In recent years, photothermal therapy has become a research focus in the field of cancer therapy for its advantages such as low invasiveness, spatiotemporal controllability. Among the various photothermal agents, two-dimensional (2D) nanomaterials (ultrathin nanomaterials with one dimension less than 100 nm), exhibit the great promise for photothermal therapy and synergistic photothermal therapy, due to their remarkable physical and chemical properties such as thermal, mechanical, electrical, optical properties. Recently, the group of Professor Huiyu Liu in Beijing University of Chemical Technology summarized the progress of 2D nanomaterials including graphene, black phosphorus, transition metal sulfides, transition metal carbides and nitrides, and palladium nanosheets in the field of photothermal therapy in the past five years. This Minireview was published in Angew. Chem. Int. Ed. (10.1002 / anie.201911477). Professor Huiyu Liu is the corresponding author. The first author of is Shuang Liu, a master student, and Xueting Pan, a doctoral student, of Beijing University of Chemical Technology.

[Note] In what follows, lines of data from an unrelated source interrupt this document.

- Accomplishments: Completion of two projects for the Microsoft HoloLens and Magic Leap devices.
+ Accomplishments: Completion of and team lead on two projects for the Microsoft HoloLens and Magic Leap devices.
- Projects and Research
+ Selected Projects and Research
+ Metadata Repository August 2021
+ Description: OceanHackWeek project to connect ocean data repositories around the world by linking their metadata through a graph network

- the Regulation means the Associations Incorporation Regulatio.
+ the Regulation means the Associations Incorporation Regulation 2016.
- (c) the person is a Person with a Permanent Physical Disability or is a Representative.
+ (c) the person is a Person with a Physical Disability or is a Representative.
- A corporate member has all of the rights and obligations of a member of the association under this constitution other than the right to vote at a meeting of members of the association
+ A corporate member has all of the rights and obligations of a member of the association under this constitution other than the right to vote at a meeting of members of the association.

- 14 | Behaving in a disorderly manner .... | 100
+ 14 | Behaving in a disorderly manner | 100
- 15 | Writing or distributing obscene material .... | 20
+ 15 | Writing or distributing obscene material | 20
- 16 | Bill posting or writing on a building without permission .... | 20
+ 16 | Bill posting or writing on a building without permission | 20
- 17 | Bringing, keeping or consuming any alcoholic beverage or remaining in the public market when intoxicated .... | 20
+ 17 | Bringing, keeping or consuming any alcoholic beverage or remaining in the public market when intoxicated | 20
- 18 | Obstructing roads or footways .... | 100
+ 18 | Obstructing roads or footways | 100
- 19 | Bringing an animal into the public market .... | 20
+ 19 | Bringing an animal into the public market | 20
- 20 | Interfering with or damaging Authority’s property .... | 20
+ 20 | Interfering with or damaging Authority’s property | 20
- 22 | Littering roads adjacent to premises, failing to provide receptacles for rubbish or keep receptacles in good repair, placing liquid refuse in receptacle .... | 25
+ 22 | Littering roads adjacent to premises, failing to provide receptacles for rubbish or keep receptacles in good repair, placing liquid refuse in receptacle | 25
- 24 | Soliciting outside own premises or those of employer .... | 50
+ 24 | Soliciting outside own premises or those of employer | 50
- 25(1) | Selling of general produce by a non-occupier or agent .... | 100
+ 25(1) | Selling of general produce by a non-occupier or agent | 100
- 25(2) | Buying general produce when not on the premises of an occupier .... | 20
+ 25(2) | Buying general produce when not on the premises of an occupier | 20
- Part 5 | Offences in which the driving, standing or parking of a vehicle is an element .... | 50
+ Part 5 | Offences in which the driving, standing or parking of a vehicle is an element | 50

Figure 1. 2D nanomaterials for photothermal therapy
This Minireview briefly introduces the unique optical properties of 2D nanomaterials, and summarizes the typical preparation methods. The surface modification strategies of typical 2D nanomaterials is presented in four aspects, including improving their dispersibility, biocompatibility, chemical stability, and tumor targeting ability. In addition, this Minireview focuses on the application of 2D nanomaterials in photothermal and combined photothermal therapy, including photothermal/chemotherapy, photothermal/photodynamic therapy, and photothermal/immunotherapy. The problems that 2D nanomaterials may face in future clinical translation are also summarized based on the currently used animal models and research categories.
Huiyu Liu is full Professor at BUCT. She received Ph.D. from the Technical Institute of Physics and Chemistry (TIPC), the Chinese Academy of Sciences (CAS) in 2007. From 2007 to 2010, she worked as an associate professor at TIPC. Prof. Liu joined the institute of College of Life Science and Technology at BUCT at the end of 2015. Her research mainly focuses on nanomedicine and nanobiology, including the safe design of **art nanoparticle-based platform for cancer therapy and the characterization and understanding of the biological effects of nanomaterials, with important implications in human health.Her core research focus on photothermal interventional treatment, and the main achievements were published in well-known journals, including Adv. Mater., Angew. Chem. Int. Edit., Adv. Funct. Mater., ACS Nano and so on. So far, Prof. Liu published 80 papers which has already been cited more than 4200 times (H-index 33, Google Scholar statistics), including 40 first/corresponding authorship papers. Among them, 22 first/corresponding authorship papers have been published in A+ Journals with impact factor exceeding 10. Furthermore, 10 patents have been granted.